### WHAT YOU NEED TO DO
Pictures are to be left out. Copy exactly, and only, the lines from the start of the entries below to the line with "kranten en Opbouwdienst.</span></p>", both included.

━━━ SOURCE DATA

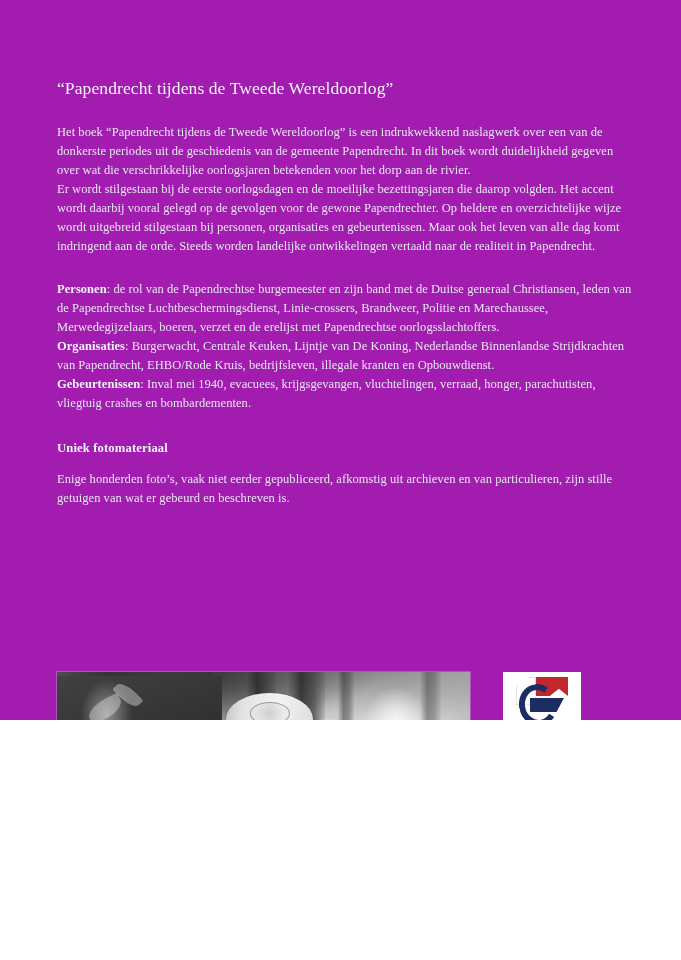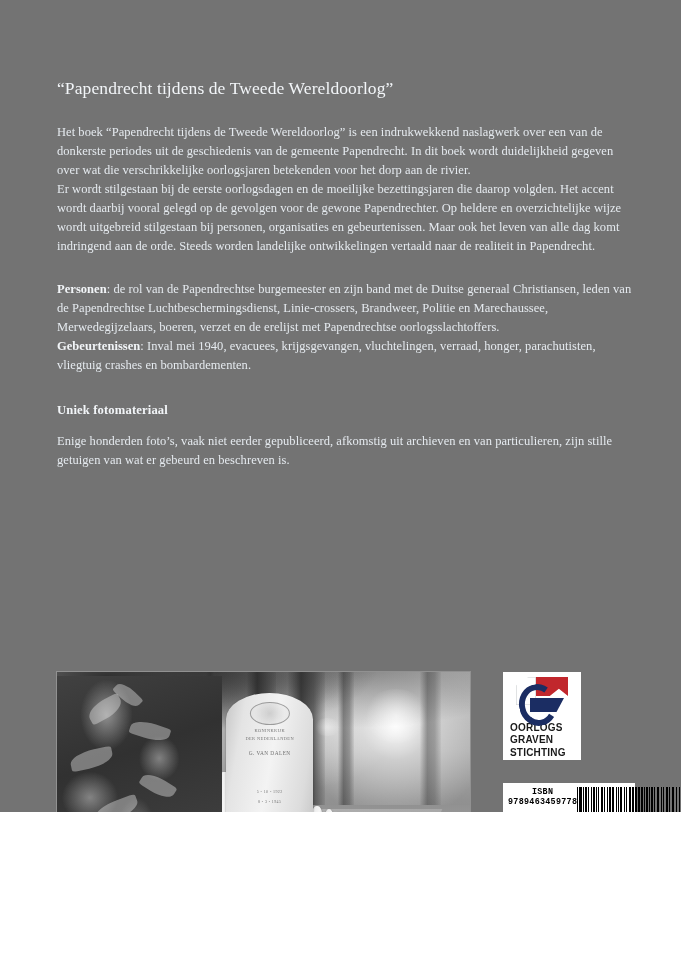--- a/index.html
+++ b/index.html
@@ -13,8 +13,8 @@
   .page {
     position: relative;
     width: 681px;
-    height: 812px;
-    background: #737373;
+    height: 720px;
+    background: #a21caf;
     overflow: hidden;
     color: #e9edf1;
   }

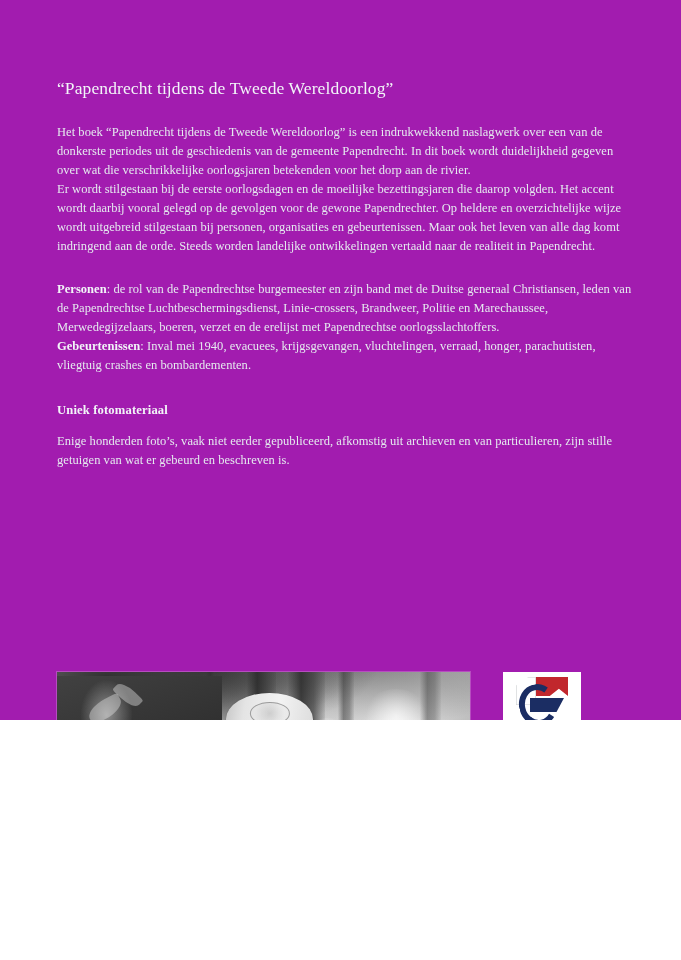--- a/index.html
+++ b/index.html
@@ -291,6 +291,7 @@
 
 
     <p class="body-text"><span class="lead-in">Personen</span><span>: de rol van de Papendrechtse burgemeester en zijn band met de Duitse generaal Christiansen, leden van de Papendrechtse Luchtbeschermingsdienst, Linie-crossers, Brandweer, Politie en Marechaussee, Merwedegijzelaars, boeren, verzet en de erelijst met Papendrechtse oorlogsslachtoffers.</span></p>
+    <p class="body-text"><span class="lead-in">Organisaties</span><span>: Burgerwacht, Centrale Keuken, Lijntje van De Koning, Nederlandse Binnenlandse Strijdkrachten van Papendrecht, EHBO/Rode Kruis, bedrijfsleven, illegale kranten en Opbouwdienst.</span></p>
     <p class="body-text"><span class="lead-in">Gebeurtenissen</span><span>: Inval mei 1940, evacuees, krijgsgevangen, vluchtelingen, verraad, honger, parachutisten, vliegtuig crashes en bombardementen.</span></p>
 
     <div class="gap-xl"></div>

━━━━━━

### WRITTEN SOLUTION
--- a/index.html
+++ b/index.html
@@ -13,8 +13,8 @@
   .page {
     position: relative;
     width: 681px;
-    height: 812px;
-    background: #737373;
+    height: 720px;
+    background: #a21caf;
     overflow: hidden;
     color: #e9edf1;
   }

--- a/index.html
+++ b/index.html
@@ -291,6 +291,7 @@
 
 
     <p class="body-text"><span class="lead-in">Personen</span><span>: de rol van de Papendrechtse burgemeester en zijn band met de Duitse generaal Christiansen, leden van de Papendrechtse Luchtbeschermingsdienst, Linie-crossers, Brandweer, Politie en Marechaussee, Merwedegijzelaars, boeren, verzet en de erelijst met Papendrechtse oorlogsslachtoffers.</span></p>
+    <p class="body-text"><span class="lead-in">Organisaties</span><span>: Burgerwacht, Centrale Keuken, Lijntje van De Koning, Nederlandse Binnenlandse Strijdkrachten van Papendrecht, EHBO/Rode Kruis, bedrijfsleven, illegale kranten en Opbouwdienst.</span></p>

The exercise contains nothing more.